Telefon Tel Aviv – Dreams Are Not Enough
Vielleicht auch durch den Erfolg des zweiten The Black Queen–Albums Infinite Games beflügelt hat Joshua Eustis den Mut gefunden, sein Stammprojekt Telefon Tel Aviv mit Dreams Are Not Enough nach knapp einem Jahrzehnt (Zwangs-)Pause zu reaktivieren.

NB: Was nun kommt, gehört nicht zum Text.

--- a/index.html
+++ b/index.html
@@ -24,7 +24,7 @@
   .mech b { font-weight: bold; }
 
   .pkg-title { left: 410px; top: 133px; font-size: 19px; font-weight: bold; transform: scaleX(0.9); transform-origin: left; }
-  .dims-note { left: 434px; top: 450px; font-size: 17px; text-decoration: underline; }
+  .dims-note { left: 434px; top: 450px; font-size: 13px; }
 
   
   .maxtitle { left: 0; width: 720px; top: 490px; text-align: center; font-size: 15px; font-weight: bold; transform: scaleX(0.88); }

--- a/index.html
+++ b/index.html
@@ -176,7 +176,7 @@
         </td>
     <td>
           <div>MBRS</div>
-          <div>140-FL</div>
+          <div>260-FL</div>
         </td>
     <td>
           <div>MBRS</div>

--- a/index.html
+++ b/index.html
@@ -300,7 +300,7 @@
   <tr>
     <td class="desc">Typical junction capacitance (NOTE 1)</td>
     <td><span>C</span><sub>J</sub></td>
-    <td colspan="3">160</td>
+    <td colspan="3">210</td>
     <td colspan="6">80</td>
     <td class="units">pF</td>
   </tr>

Das Spektrum hat sich nach dem Tod von Eustis‘ langjährigen kreativen Gegenpol und Kindheitsfreund Charles Copper im Jahr 2009 für Telefon Tel Aviv allerdings verschoben. Als Soloprojekt manövriert Eustis die Wiedergeburt unter den Eindrücken seiner Arbeiten im vergangenen Jahrzehnt mit Second Woman, Sons of Magdalene und eben auch The Black Queen näher hin zum IDM und Post-Industrial, der die Downtempo Electronic stets einen latenten Blick auf glitchenden Synthpop haben lässt. Dreams Are Not Enough ist so eine Platte geworden, die melancholisch und nostalgisch eine mitternächtlich verträumt Sentimentalität entfaltet, stets unheimlich mystisch und sphärisch arbeitet, subversiv und dezent auftritt – und sich gefühltermaßen auch nicht restlos entschlossen zwischen Trauerarbeit und Aufbruchstimmung positioniert.

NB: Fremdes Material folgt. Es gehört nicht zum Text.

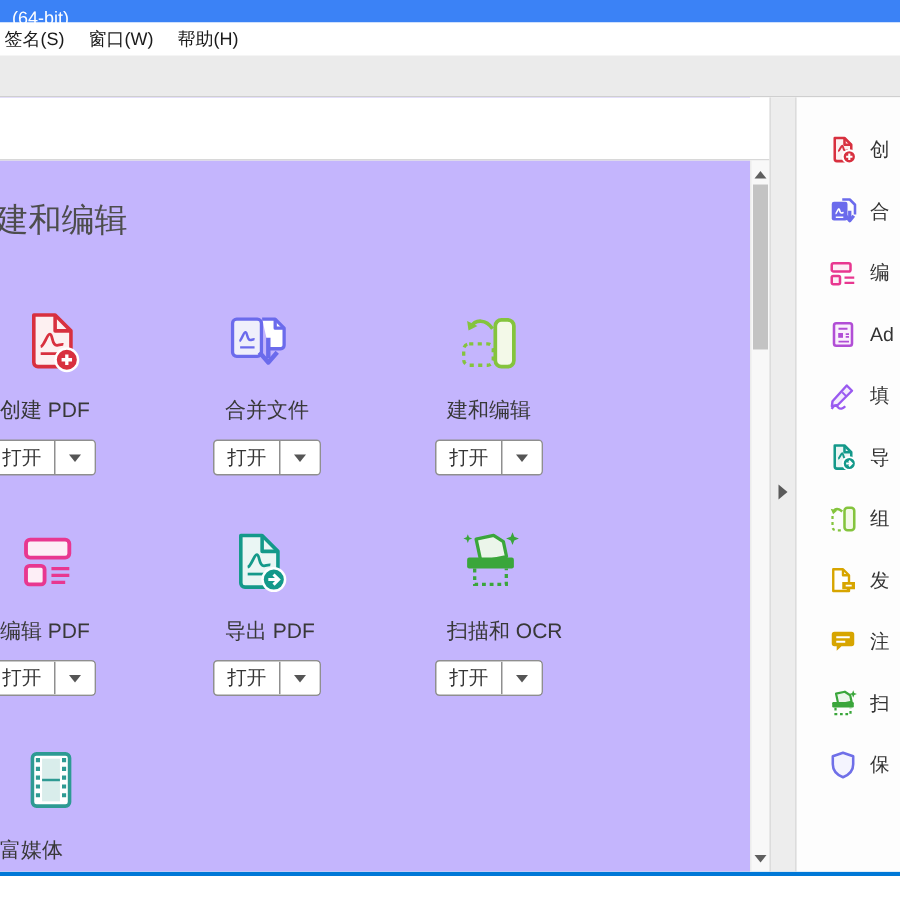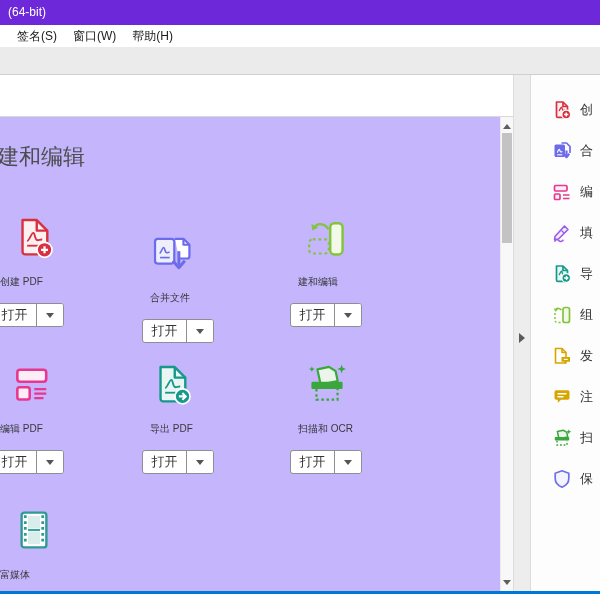--- a/index.html
+++ b/index.html
@@ -9,7 +9,7 @@
     -webkit-font-smoothing:antialiased;
   }
   
-  .titlebar{height:25px;background:#6d28d9;color:#fff;font-size:12px;line-height:25px;padding-left:8px;box-sizing:border-box}
+  .titlebar{height:15px;background:#3b82f6;color:#fff;font-size:12px;line-height:25px;padding-left:8px;box-sizing:border-box}
   
   .menubar{height:22px;background:#fff;display:flex;align-items:center;font-size:12px;color:#1a1a1a}
   .menu-item{padding:0 8px;cursor:default}

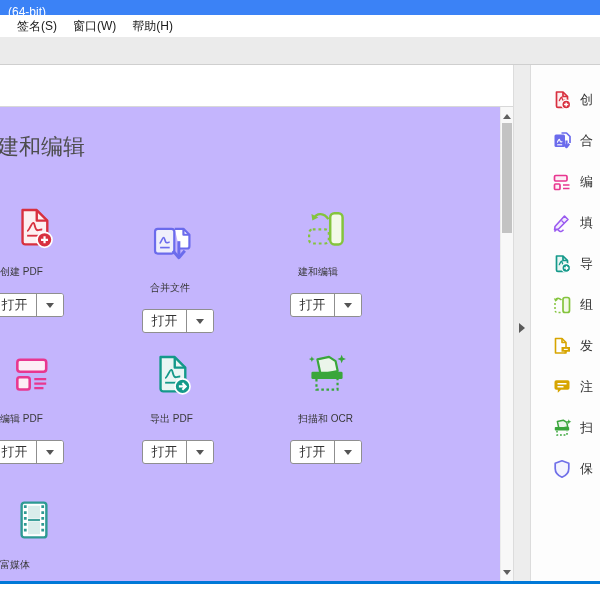--- a/index.html
+++ b/index.html
@@ -13,7 +13,7 @@
   
   .menubar{height:22px;background:#fff;display:flex;align-items:center;font-size:12px;color:#1a1a1a}
   .menu-item{padding:0 8px;cursor:default}
-  .menu-item:first-child{padding-left:17px}
+  .menu-item:first-child{padding-left:3px}
   
   .toolbar-band{height:27px;background:#ebebeb;border-bottom:1px solid #cfcfcf}
   

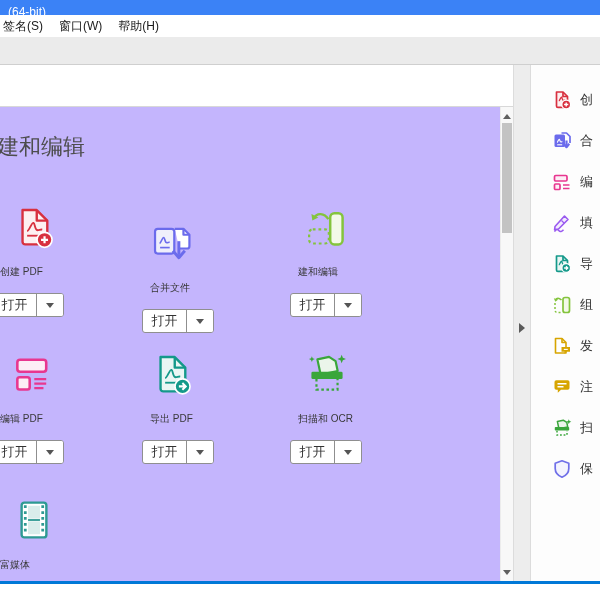--- a/index.html
+++ b/index.html
@@ -255,6 +255,17 @@
         <div class="side-item">
           <span class="side-icon">
             <svg viewBox="0 0 20 20">
+              <rect x="4" y="2.5" width="12" height="15" rx="1.5" fill="#faf0fd" stroke="#b14ed6" stroke-width="1.7"></rect>
+              <path d="M7 6.2 h6" stroke="#b14ed6" stroke-width="1.3"></path>
+              <rect x="6.8" y="9" width="3.2" height="3.2" fill="#b14ed6"></rect>
+              <path d="M11.8 9.8 h2.2 M11.8 11.6 h2.2 M7 14.8 h7" stroke="#b14ed6" stroke-width="1.2"></path>
+            </svg>
+          </span>
+          <span class="side-label">Ad</span>
+        </div>
+        <div class="side-item">
+          <span class="side-icon">
+            <svg viewBox="0 0 20 20">
               <path d="M3 13.5 L12.5 3 L16 6.5 L6.5 16 L2.6 16.8 Z" fill="#f3ecfd" stroke="#9a5af0" stroke-width="1.6" stroke-linejoin="round"></path>
               <path d="M9.5 7.5 l2.5 2.5" stroke="#9a5af0" stroke-width="1.2"></path>
               <path d="M2.5 18.6 c1.8 -3.5 3.5 -2 4.5 -.8 c1 1.2 3 .8 4.5 -1" fill="none" stroke="#9a5af0" stroke-width="1.5"></path>

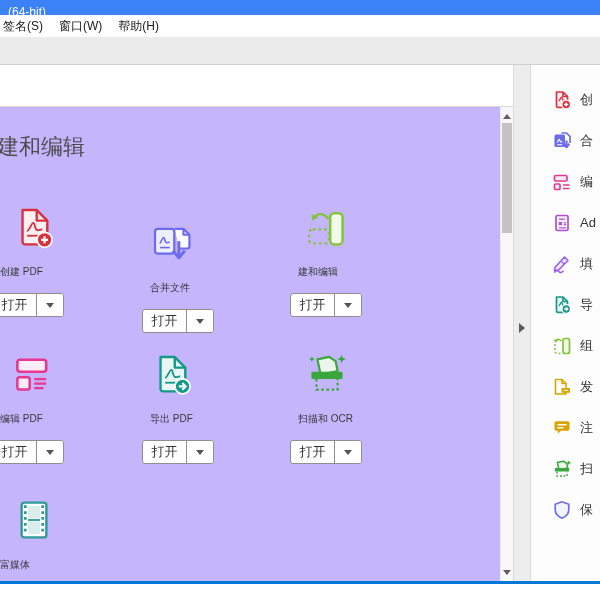--- a/index.html
+++ b/index.html
@@ -24,7 +24,7 @@
   .cell{position:absolute;width:140px;height:120px}
   .icon44{position:absolute;top:0;width:44px;height:44px;display:block}
   .icon44 svg{width:44px;height:44px;display:block}
-  .cell-label{position:absolute;top:60px;left:8px;font-size:10px;color:#383838;white-space:nowrap}
+  .cell-label{position:absolute;top:60px;left:8px;font-size:14px;color:#383838;white-space:nowrap}
   .btn{position:absolute;top:88px;left:0;width:72px;height:24px;border:1px solid #8f8f8f;border-radius:3px;background:#fff;display:flex;box-sizing:border-box;overflow:hidden}
   .btn-main{width:43px;display:flex;align-items:center;justify-content:center;font-size:13px;color:#333;cursor:default}
   .btn-drop{flex:1;border-left:1px solid #8f8f8f;display:flex;align-items:center;justify-content:center;background:#fff}

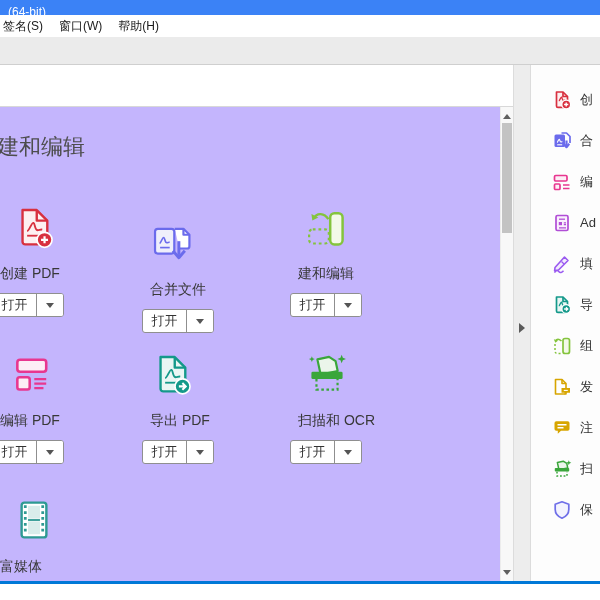--- a/index.html
+++ b/index.html
@@ -90,7 +90,7 @@
             </div>
           </div>
         </div>
-        <div class="cell" style="left: 142px; top: 156px;">
+        <div class="cell" style="left: 142px; top: 140px;">
           <span class="icon44" style="left: 8px;">
             <svg viewBox="0 0 48 48">
               <path d="M27 8.5 h9.5 L43 15 v12.5 a2.5 2.5 0 0 1 -2.5 2.5 H32" fill="#ffffff" stroke="#6b6bec" stroke-width="2.4" stroke-linejoin="round"></path>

Subkutan wummernde Bässe und retrofuturistisch-pastoral schimmernde Synthies gehen nämlich niemals auf Konfrontationskurs mit den konträr schiebenden und rasselnden Rhythmen – alles hier scheint in einer bisweilen wohlig einnehmenden Symbiose im Einklang mit sich selbst zu existieren. Die 50 Minuten der Platte sind deswegen auch wunderbar organisch und vielschichtig texturiert produziert, unendlich zärtlich und entrückt, lassen Lagen voller Details entdecken.
Dreams Are Not Enough positioniert sich damit (ohne deswegen die Verbindungen zu den vorangegangenen Veröffentlichungen mit Copper außer Reichweite zu lassen) irgendwo in der Nähe von Boards of Canada und Autechre, die durch die melodische Sehnsucht der Vocals auch irgendwo weitläufig im Orbit von Double Negative (2018) kreisen – wenn wie in a younger version of myself, der Pop-Appeal erhöht wird, nähert Eustis sich auf eine geisterhaft-formlos Art gar sehr vage Depeche Mode oder New Order an. not breathing, hämmert dagegen erstaunlich hart und unmittelbar, zeigt mit Aphex Twin’scher Prägung das ständig wechselnde Distanzgefühl von Dreams Are Not Enough, versetzt dem hypnotisch Rausch der Platte damit ausnahmsweise einen körperbetonten Punch, ohne die Trance zu verlassen – wirkt aber im Kontext gerade so kurz vor Schluß ein bisschen unmotiviert den Fokus erzwingend.
Zumal Dreams Are Not Enough in einem meditativ fesselnden Bann ohnedies keinen tatsächlich erfüllenden Klimax anbieten will, eher wie ein Ambient-Album funktioniert, dass keine Spannungen lösen muß, sondern die Katharsis über eine gewisse Wohligkeit finden will. standing at the bottom of the ocean; wird als komplett entschleunigt-rasselndes Sphärenkino so niemals wirklich greifbar, bietet kaum Konturen an, an denen man sich reiben könnte, während mouth agape, eine fast schon hymnische Transzendenz entwickelt, diese hinter einem Schleier liegend aber nur andeutet. eyes glaring, liebäugelt über chorale Klänge dagegen lange mit ätherischen Score-Motiven, setzt letztendlich aber doch lieber auf genormte Motive.
Diese Ambivalenz macht dann durchaus einen gewissen Teil des Reizes von Dreams Are Not Enough aus, lässt aber auch eine gewisse Konsequenz hinter der wundervollen Atmosphäre vermissen, um die Freude über die Rückkehr von Telefon Tel Aviv nicht nur wie einen unwirklichen Traum anmuten zu lassen, auf den Cooper sicherlich nichtsdestotrotz stolz wäre. (Obgleich er sich eventuell ebenfalls gefragt hätte, warum die Trackliste so wunderbar als bildgewaltiges, durchgehendes Gedicht auftritt – es aber zwischen den Songs immer wieder Bruchstellen gibt).